Dans une modélisation parue dans le Lanceet ID, la PrEP est cout-efficace en chez les HSH en Angleterre du fait de son impact important sur la réduction de la transmission (Cambiano et al. Lancet Inf Dis 2017). Pour aller plus loin, peut on envisager d’éliminer le VIH, en diminuant progressivement la prévalencePrévalence Nombre de personnes atteintes par une infection ou autre maladie donnée dans une population déterminée. Dans une modélisation en Hollande, (Rozhnova et al, submitted), l’élimination apparaît possible… mais après 125 ans d’utilisation active de la PrEP et de des ARV chez les personnes infectées !! Des communications au cours de ce congrès, nomment sur l’effet de la PrEp dans la région de Sydney en Australie montrent une rapide diminution de l’incidence (>30%). (Cette session des communications orales PrEP n’a pas pu être chroniquée et vous pouvez la voir en webcast).

Chez les usagers de drogue injectable (UDI), il y a très peu de données mais très peu de raisons que cela ne fonctionne pas, combiné aux autres interventions de réduction de risque. Des études anciennes montrent que l’utilisation d’une seule intervention (échange de seringues) n’est pas forcement efficace dans la réduction de risques chez les UDI alors que la participation à plusieurs valences du programme réduit l’incidence des infection VIH et VHC (Van den Berg et al. Addiction 2007).

Chez les migrants, la PrEP pourrait être efficace mais à une échelle très individuelle car les chaines de transmission sont très courtes, alors qu’elles peuvent être très longues chez les HSH.

En Afrique du Sud, (Meyer-Rath, congrès IAS 2017 de Paris) la modélisation d’une PrEP pour les sujets jeunes avec une couverture de 18% entraine un faible effet sur l’épidémie à moyen et long terme. Dans une zone hyper-endémique comme le Kwazulu-Natal (Blaizot et al.

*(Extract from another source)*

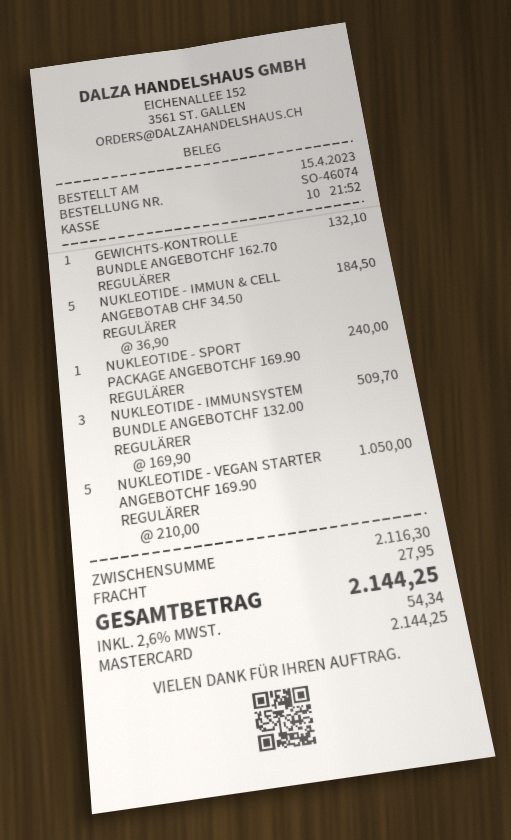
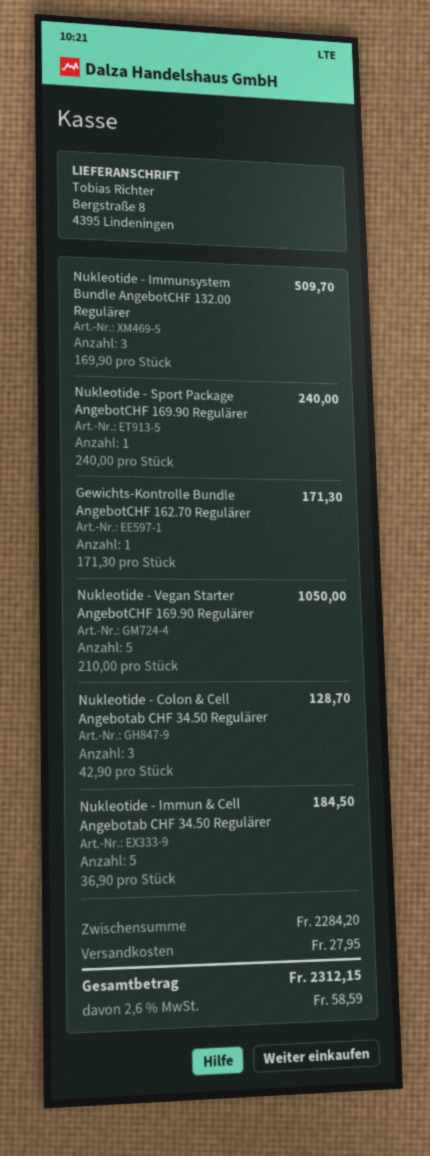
GEWICHTS-KONTROLLE BUNDLE ANGEBOTCHF 162.70 REGULÄRER: 1 x 132.10 = 132.10 -> 1 x 171.30 = 171.30
Nukleotide - Colon & Cell Angebotab CHF 34.50 Regulärer: none -> 3 x 42.90 = 128.70
subtotal: 2116.30 -> 2284.20
tax: 2.6% = 54.34 -> 2.6% = 58.59
total: 2144.25 -> 2312.15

BMC infect Dis 2017), les résultats sont les mêmes avec un impact faible de la PrEP et un impact fort de la stratégie Test and Treat.
La PrEP nécessite de bonnes recommandations, les infrastructures médicales disponibles (au moins pour le lancement des programmes), un bon programme de suivi et de traitement des IST… et un bon suivi épidémiologique!

En conclusion, cibler les populations à plus haut risque avec une bonne couverture et un bon suivi est l’élément clé : dans les pays industrialisés, les HSH et UDI sont les cibles privilégiées, mais pour les migrants il n’y aura pas d’impact important sur l’épidémiologie au sein de leur communauté.

Dans les pays de haute prévalence, il y a peu de chance que la PrEP ait un effet majeur sur l’épidémie, ce qui ne veut pas dire qu’il ne faut pas la proposer à titre individuel (NDR : ce qui va être abordé avec beaucoup d’énergie dans la présentation suivante !)

107 FIVE CONTROVERSIES IN PrEP SCALE-UP
Linda-Gail Bekker, University of Cape Town, Cape Town, South Africa

Actuellement, environ 220 000 personnes sont sous PrEP dans le monde.  La PrEP fonctionne (de nombreuses études le prouvent) et elle est bien tolérée.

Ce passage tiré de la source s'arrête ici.